Power and reset control: The master-other MCU relationship
Here is where the tie-in to the second point comes up. For the master MCU to ensure each other MCU gets back into its boot loader and thus pulls the new firmware, it needs to have control over the other MCUs’ reset lines. With such a configuration, the otherwise hairy upgrade procedure becomes simply:
- Download and install master MCU firmware, as if it was a standalone system
- Reset the other MCU(s)
Of course, the master MCU’s firmware must contain the necessary support to feed the firmware to the requestor(s), but that is far less onerous a requirement than trying to handle backwards and forwards compatibility. While we have established that the master MCU needs to have reset control over the other MCU(s), it may also very well be that the other MCU(s) also require the ability to reset the master MCU. For example, in our designs we generally allow the boot loaders to issue a reset request to the master MCU if it has not responded to the firmware download request in a timely manner. This situation could for example arise if the master MCU has received a faulty upgrade. Of course, as the saying goes, “with great power comes great responsibility”. The ability to reset another MCU, especially the master MCU, is very much a great power that needs to be treated with utmost respect to avoid creating pathological behaviours.

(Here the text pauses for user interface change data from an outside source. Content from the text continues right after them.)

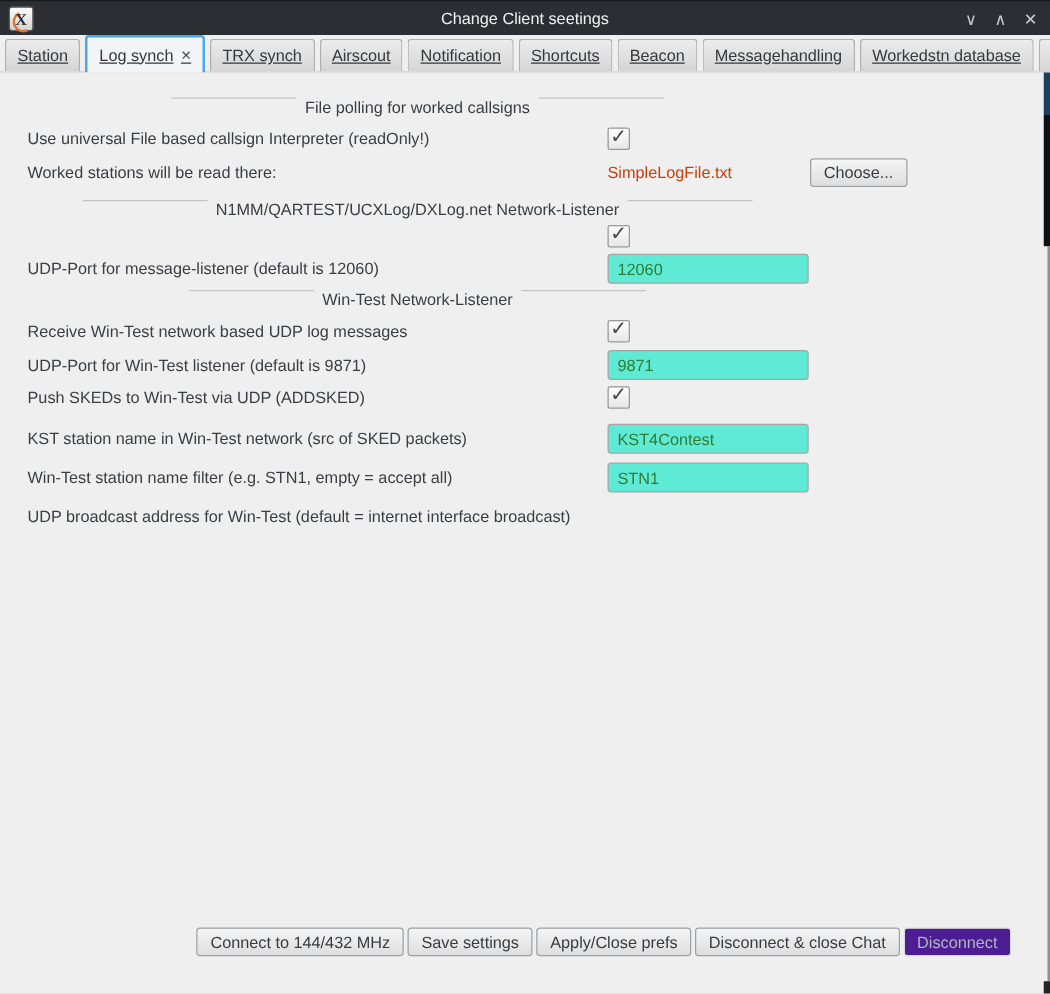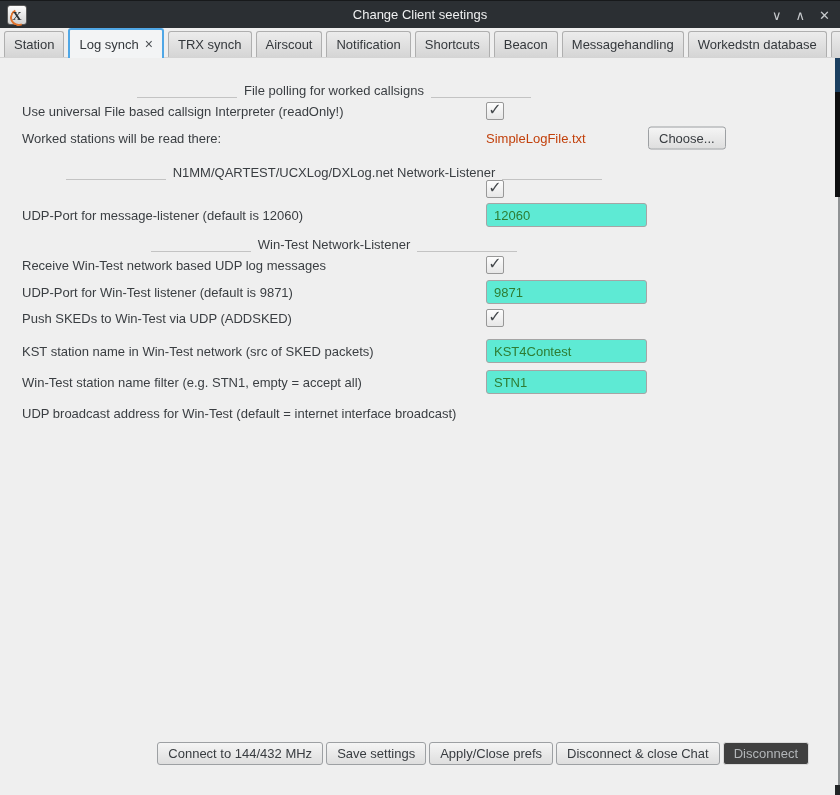--- a/index.html
+++ b/index.html
@@ -52,7 +52,7 @@
     background:linear-gradient(#ececec,#d5d5d5);
     border:1px solid #afafaf; border-bottom:none;
     border-radius:3px 3px 0 0; color:#34383c; white-space:nowrap;
-    box-sizing:border-box; cursor:default;
+    box-sizing:border-box; cursor:default;text-decoration:underline;
   }
   .tab.active{
     height:30px; background:#f3f4f5;

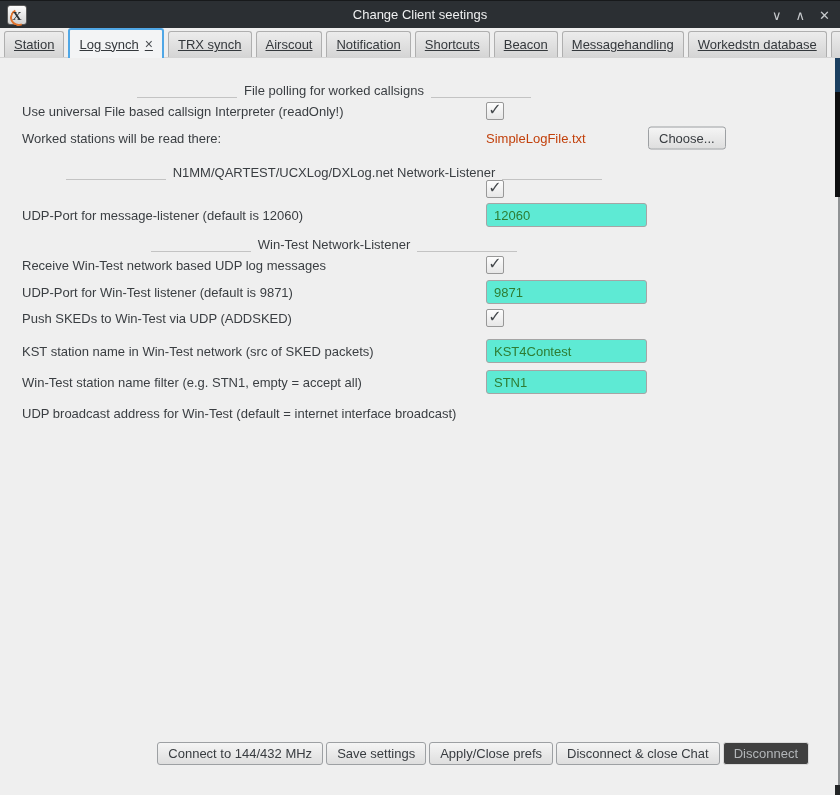--- a/index.html
+++ b/index.html
@@ -63,7 +63,7 @@
   
   .section-header{
     position:absolute; left:22px; width:624px; height:20px;
-    display:flex; align-items:flex-end; justify-content:center; gap:7px;
+    display:flex; align-items:flex-start; justify-content:center; gap:7px;
     color:#3a3e42;
   }
   .section-header::before,.section-header::after{

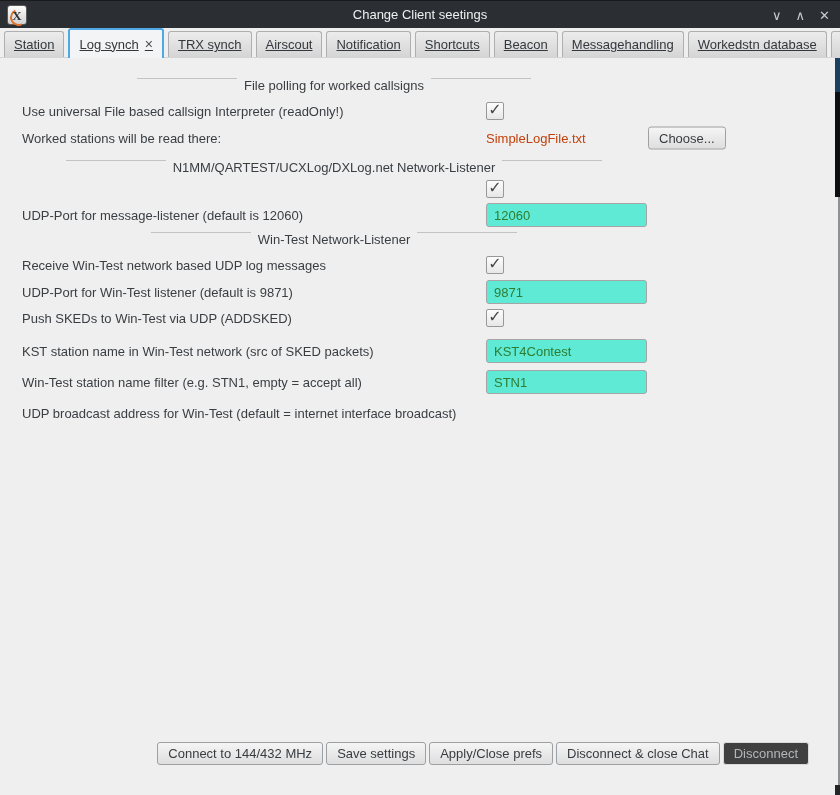--- a/index.html
+++ b/index.html
@@ -107,7 +107,7 @@
     display:flex; gap:3px;
   }
   .btn.disabled{
-    color:#b3b6b9; border-color:#dadada; background:#404040;
+    color:#b3b6b9; border-color:#dadada; background:#4c1d95;
   }
   
   .edge-blue{position:absolute; left:835px; top:58px; width:5px; height:34px; background:#1b3f60;}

One common situation where the master MCU may not be responding to firmware requests immediately, is when it’s busy performing its own upgrade. If other MCUs were to eagerly reset it in an attempt to get their firmwares downloaded, this could very well interfere with the ability to upgrade the device in the first place. Special care, and long timeouts will be your friend here. In highly complex scenarios, extra levels of arbitration may be required.
Recovery planning: Avoiding the pitfalls of reset control
Outside of the bootloaders’ ability to trigger a hardware reset of the master MCU, there is the overall recovery plan to be considered. One absolute need in a standalone system is that all of the MCUs *must* be possible to hardware reset in order to recover them back into a known state. Simply implementing a reset command available over the communications channel between the MCUs is not enough. To use an anecdote, in one system we were brought in to fix, the reset line to the secondary MCU was not hooked up and the serial line command processor was sufficiently bug-ridden that it was prone to
not responding at all. This was quite the pain to deal with, and ended up with having to fall back to a deliberate stack-smash attack over the serial line to trigger an invalid memory access, which in turn would cause the MCU to reset. To avoid having to resort to such horrible workarounds (satisfying as they may be in the end), design in reset control from the very start, and be explicit about under which circumstances which MCU will be reset, and by whom.
Embedded design principles: Simplify to master complexity
Design, especially design of embedded devices, is at its heart all about edge cases, and handling them. Good designs reduce the number of edge cases possible in the first place — an edge case avoided is much better than an edge case managed. Clean domain modelling, the use of state machines, and following good code design and implementation practices all help here. Above all, keep it as simple as possible (but no simpler). Complexity you get for free; simplicity you have to work for.